Après avoir pris du tabac dans ma tabatière, Breloque commença ainsi:

«Vous n’ignorez pas, monsieur, que, malgré l’affection qui m’attache à votre personne, je ne me suis pas soumis à un esclavage qui nous gênerait tous les deux, et que j’ai mes heures de loisir, où je puis penser à toutes sortes de choses, comme vous avez les vôtres où vous pouvez ne penser à rien. Or, j’ai bien des manières de passer mon temps.

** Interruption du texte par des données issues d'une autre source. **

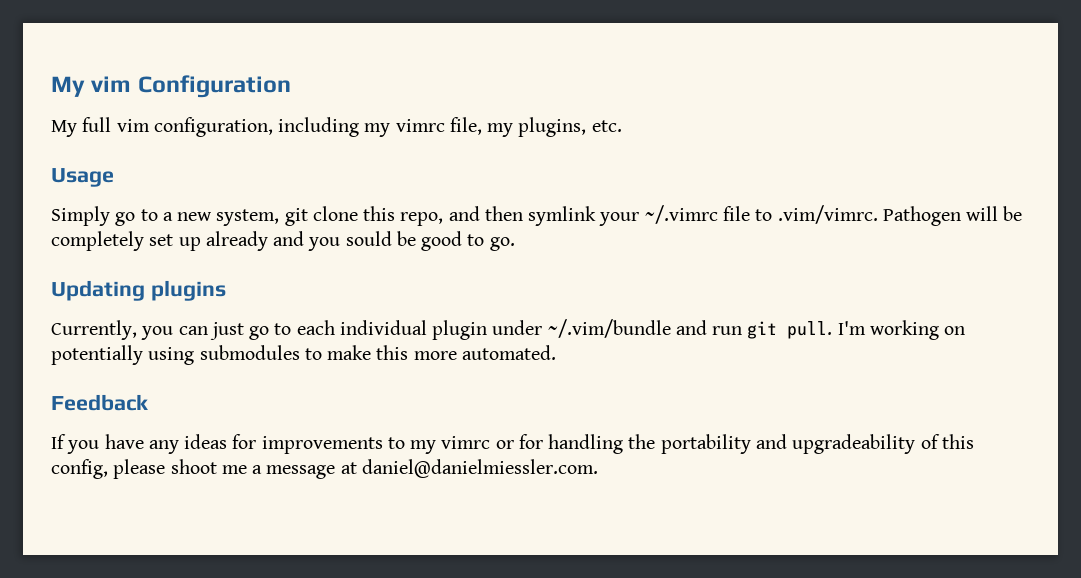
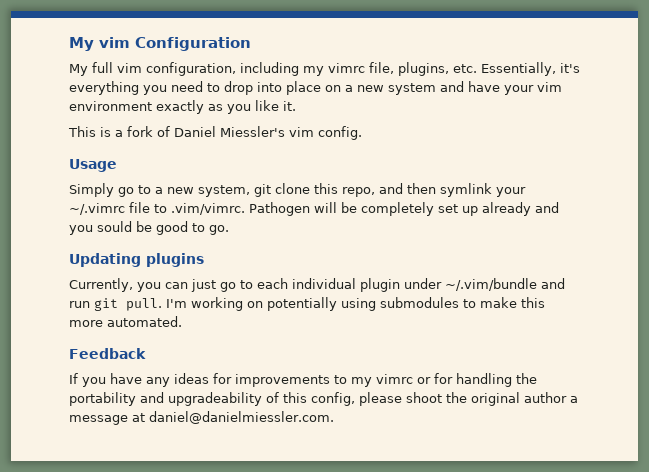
- My full vim configuration, including my vimrc file, my plugins, etc.
+ My full vim configuration, including my vimrc file, plugins, etc. Essentially, it's everything you need to drop into place on a new system and have your vim environment exactly as you like it.
+ This is a fork of Daniel Miessler's vim config.
- If you have any ideas for improvements to my vimrc or for handling the portability and upgradeability of this config, please shoot me a message at daniel@danielmiessler.com.
+ If you have any ideas for improvements to my vimrc or for handling the portability and upgradeability of this config, please shoot the original author a message at daniel@danielmiessler.com.

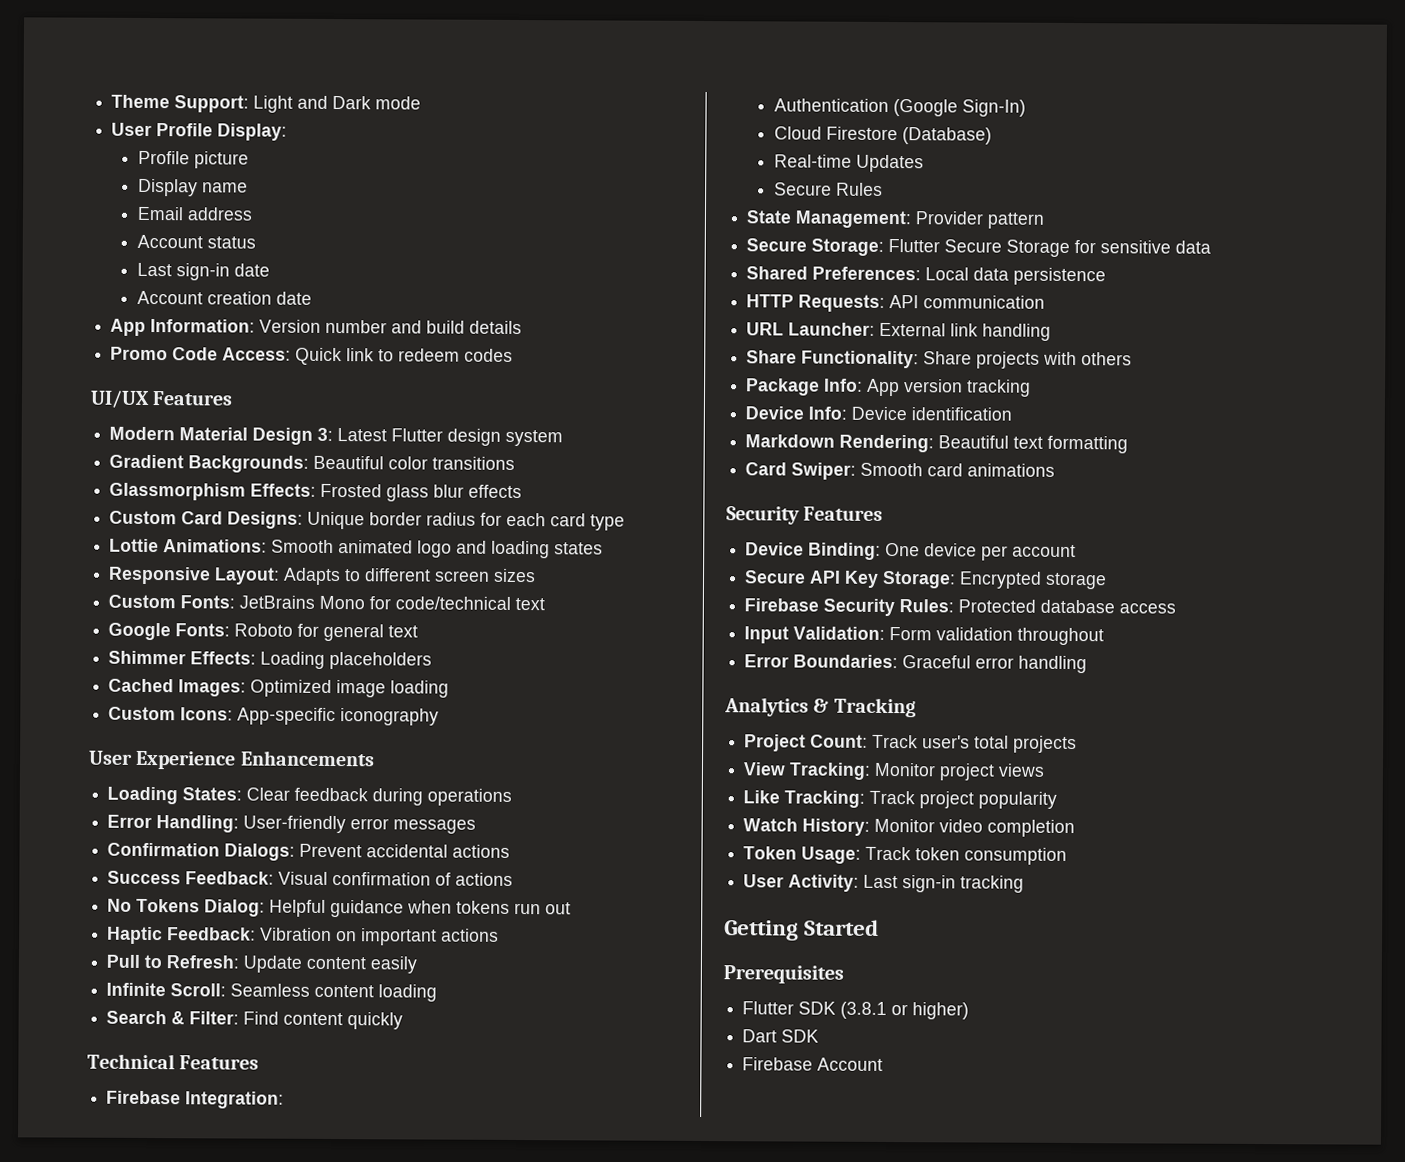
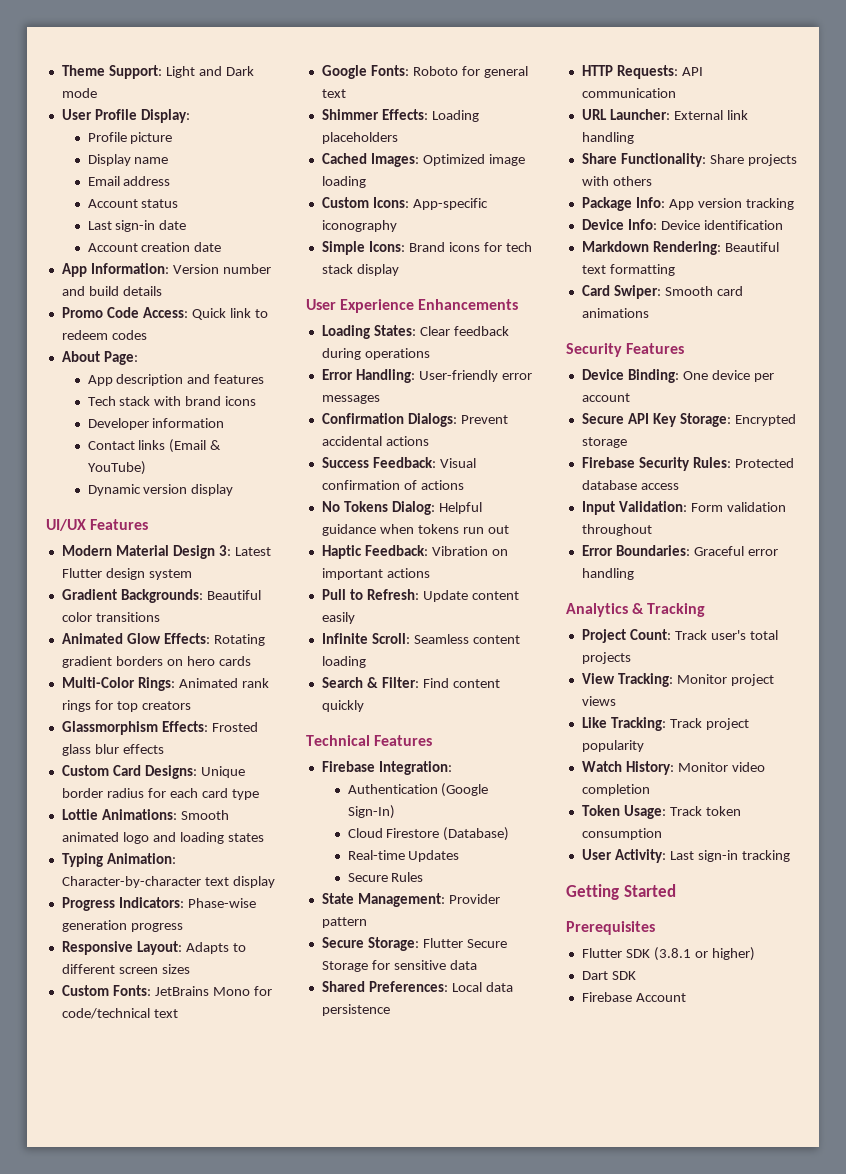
+ About Page:
+ App description and features
+ Tech stack with brand icons
+ Developer information
+ Contact links (Email & YouTube)
+ Dynamic version display
+ Animated Glow Effects: Rotating gradient borders on hero cards
+ Multi-Color Rings: Animated rank rings for top creators
+ Typing Animation: Character-by-character text display
+ Progress Indicators: Phase-wise generation progress
+ Simple Icons: Brand icons for tech stack display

Avez-vous quelquefois pêché à la ligne?

—Oui, répondis-je. C’est-à-dire que je suis allé souvent, dans un costume approprié à la circonstance, m’asseoir au bord de l’eau depuis le lever du soleil jusqu’au soir. J’avais une ligne superbe montée en argent avec le luxe d’une arme orientale; seulement elle était plus innocente. Hélas! j’ai passé là de douces heures, et j’y ai fait de bien mauvais vers, mais je n’y ai jamais pris de Poisson.

—Le Poisson, monsieur, est une chose d’imagination qui n’a aucun rapport avec le bonheur qu’éprouve le véritable pêcheur à la ligne. Peu de personnes comprennent les charmes de cette préoccupation singulière qui balance doucement, et sans la moindre impatience, la même espérance vague, la même eau transparente, la même vie oisive, mais non désœuvrée, pendant des années sans nombre, car il n’y a pas de raison pour qu’un pêcheur à la ligne meure.»

Je fis un signe d’assentiment.

«Peu de personnes comprennent cela pourtant, reprit-il, car, sur une multitude de gens qui se livrent à cet exercice, il y en a un grand nombre qui tiennent une ligne comme ils tiendraient autre chose, et qui ne pensent pas plus à ce qu’ils font que s’il s’agissait d’un livre ou d’un tableau. Ces gens-là, monsieur, gâtent les plus belles choses, et remarquez qu’ils se sont horriblement multipliés depuis quelque temps.